Three holds characterised Gemini 2’s countdown and, as the clock hit zero at 11:41 am on 9 December, the rocket’s first stage engines ignited. Barely a second later, they were automatically shut down; the Titan had apparently lost hydraulic pressure in its primary control system and had switched to its backup, which, because the rocket had not lifted off the pad, cut off the engines. It transpired that unexpectedly high pressure in one of the hydraulic lines had burst the aluminium housing of a servo valve, allowing fluid to leak out. ‘‘It was frustrating,” wrote Deke Slayton, ‘‘but a good lesson. You couldn’t have shut down at Atlas like that. It wouldn’t have done us much good to have the Titan get off the ground, then blow up, either. So it gave us confidence in the [malfunction-detection system] which we needed a year later.’’

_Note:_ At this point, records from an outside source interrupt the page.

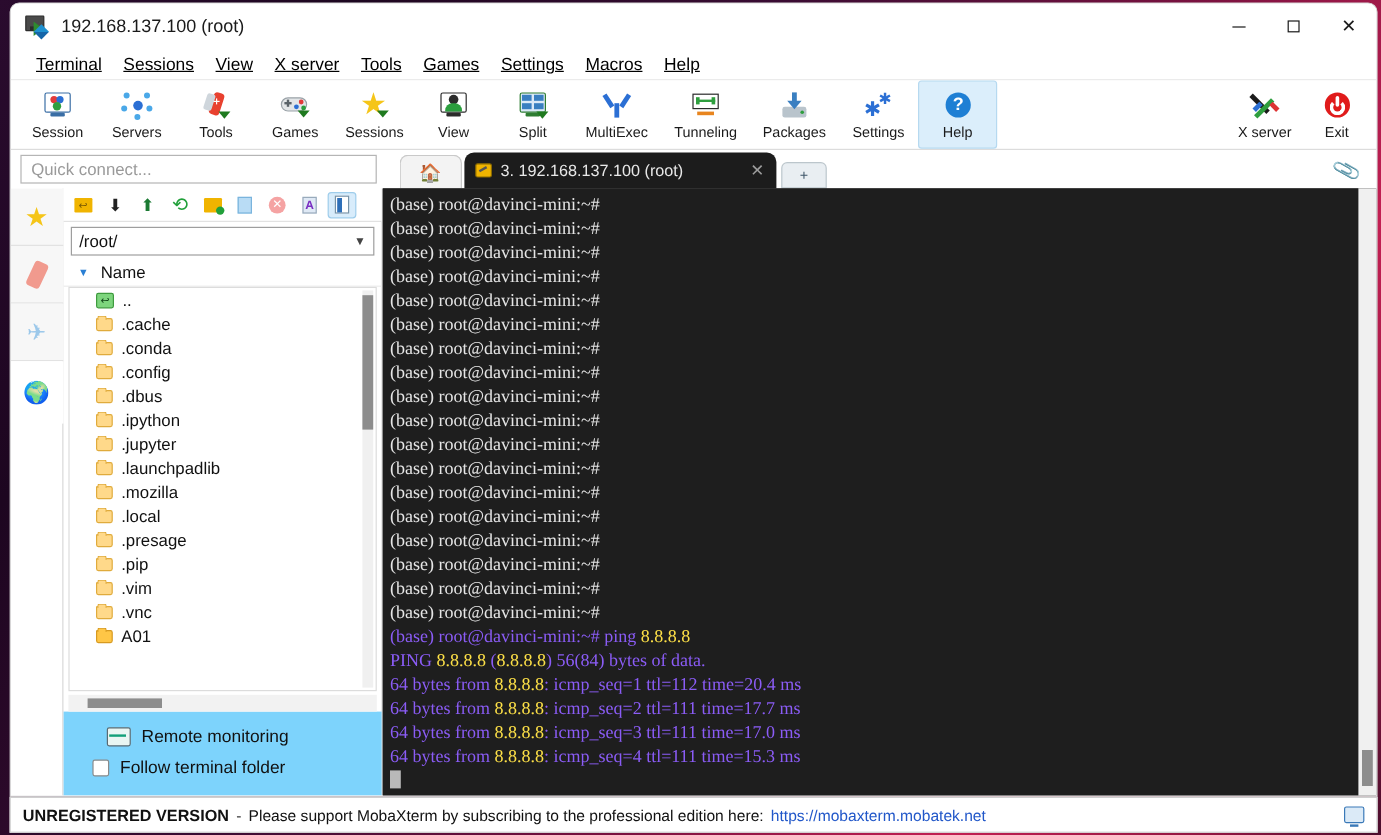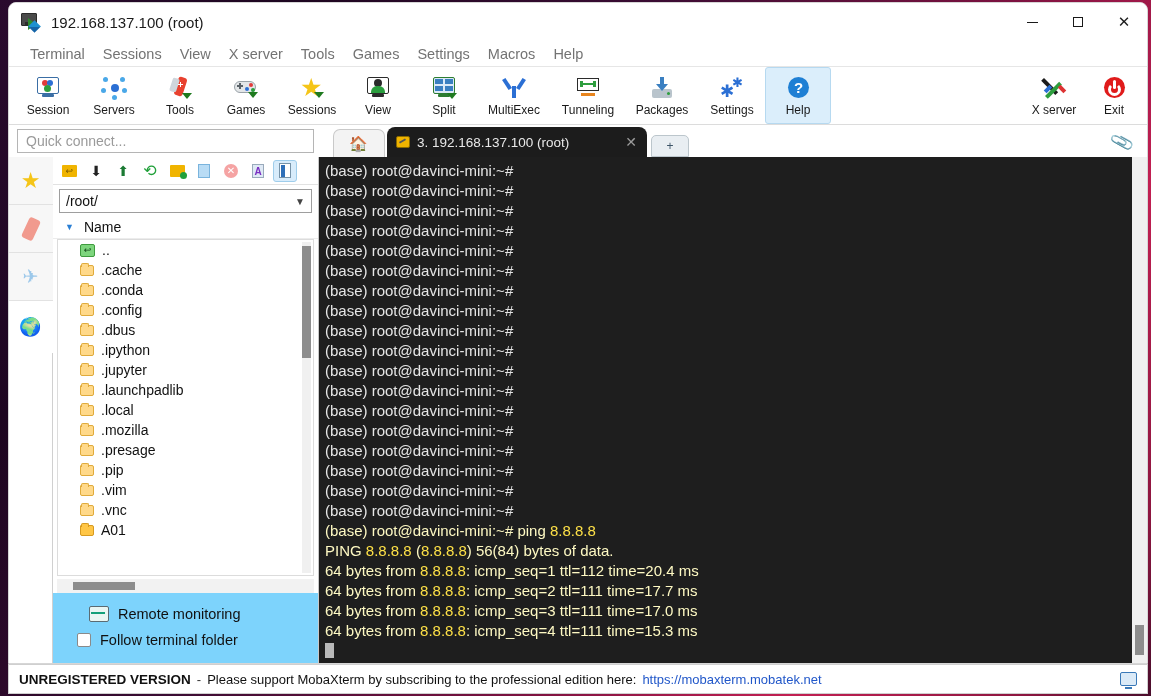--- a/index.html
+++ b/index.html
@@ -62,7 +62,7 @@
     padding-left: 12px; flex: 0 0 26px; border-bottom:1px solid #e6e6e6;
   }
   .menu-item {
-    font-size: 14.5px; color: #737373; padding: 2px 9px; cursor: default; white-space: nowrap;
+    font-size: 14.5px; color: #000000; padding: 2px 9px; cursor: default; white-space: nowrap; text-decoration: underline;
   }
 
   

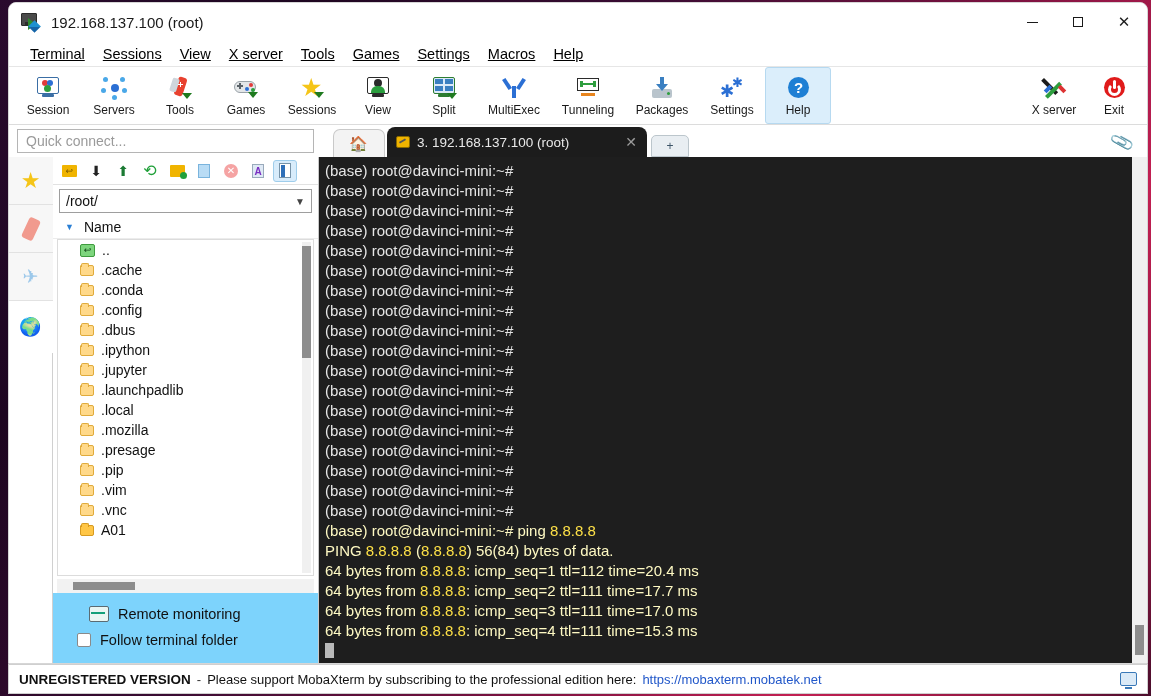--- a/index.html
+++ b/index.html
@@ -185,7 +185,7 @@
   #terminal-wrap { flex:1 1 auto; display:flex; min-width:0; background:#1e1e1e; position:relative;}
   #terminal {
     flex:1 1 auto; background:#1e1e1e; color:#e6e6e6; overflow:hidden;
-    font-family:Liberation Sans, sans-serif; font-size:15px; line-height:20px;
+    font-family:Liberation Serif, serif; font-size:15px; line-height:20px;
     padding: 4px 0 0 6px; white-space:pre; min-width:0;
   }
   #terminal .ln { height:20px; }

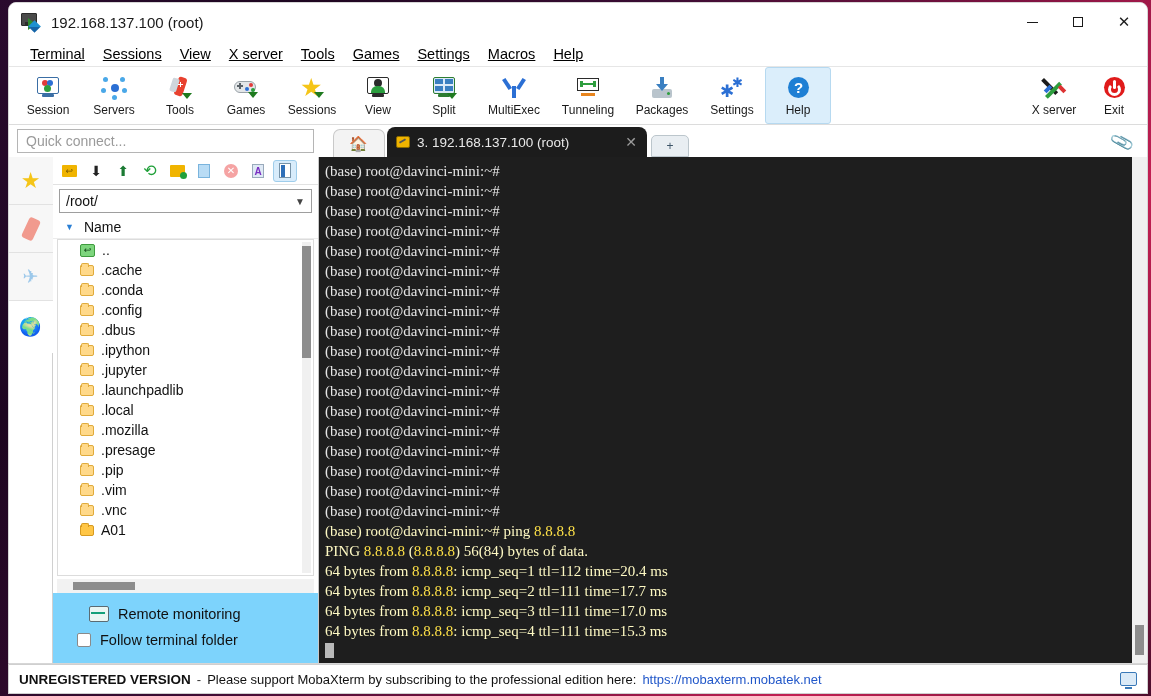--- a/index.html
+++ b/index.html
@@ -501,11 +501,11 @@
         </div>
         <div class="file-row">
           <span class="folder-ico"></span>
+          <span>.mozilla</span>
+        </div>
+        <div class="file-row">
+          <span class="folder-ico"></span>
           <span>.local</span>
-        </div>
-        <div class="file-row">
-          <span class="folder-ico"></span>
-          <span>.mozilla</span>
         </div>
         <div class="file-row">
           <span class="folder-ico"></span>

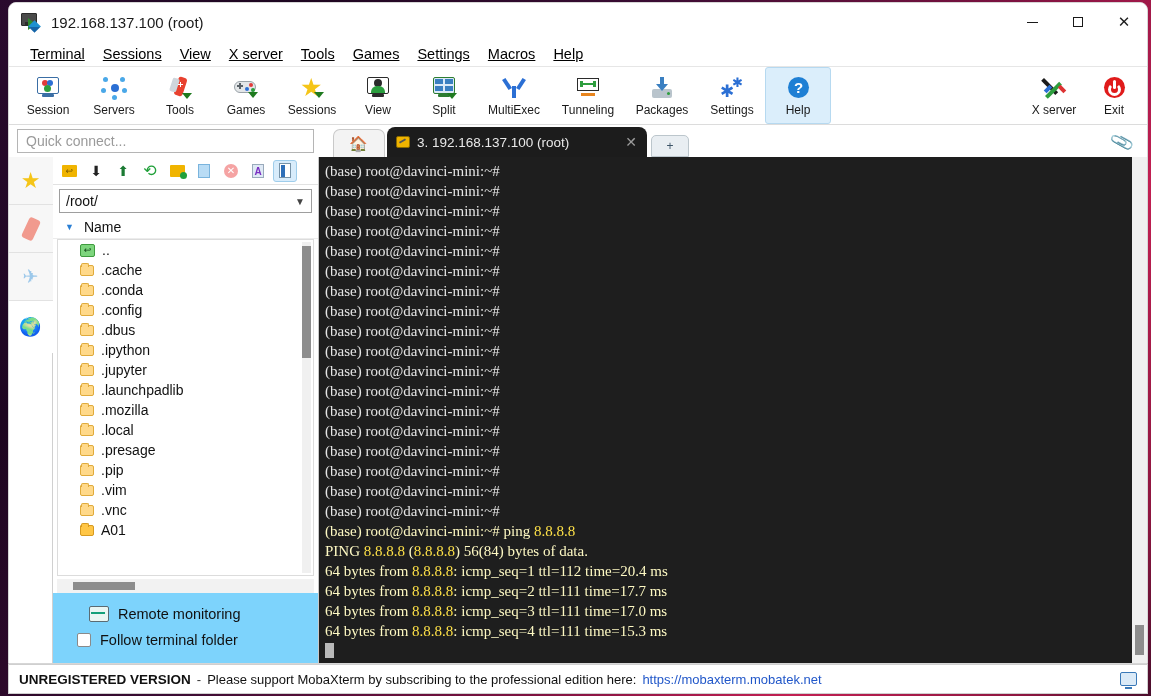--- a/index.html
+++ b/index.html
@@ -190,7 +190,7 @@
   }
   #terminal .ln { height:20px; }
   .c-ip { color:#fde047; }
-  .c-def { color:#fef9c3; }
+  .c-def { color:#8b5cf6; }
   .cursor { display:inline-block; width:9px; height:15px; background:#b9b9b9; vertical-align:-2px;}
   #term-scroll { width: 15px; background:#f0f0f0; position:relative; flex:0 0 15px; }
   #term-scroll-thumb { position:absolute; left:3px; width:9px; height:30px; bottom:8px; background:#8d8d8d; }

Steadily, the Titan’s propellants were drained and the spacecraft made safe until a replacement valve arrived in early January 1965. The second attempt to get Gemini 2 airborne was virtually flawless: despite a problem with the sluggish fuel cell, which meant it could not be used, the Titan II roared aloft at 9:03:59 am on 19 January. Its suborbital trajectory exposed the spacecraft to the most severe re-entry heating subsequent missions could be expected to experience and it plopped safely into the South Atlantic at 9:22 am. Minor glitches had not detracted from a mission which had effectively certified Gemini to carry its first human crew.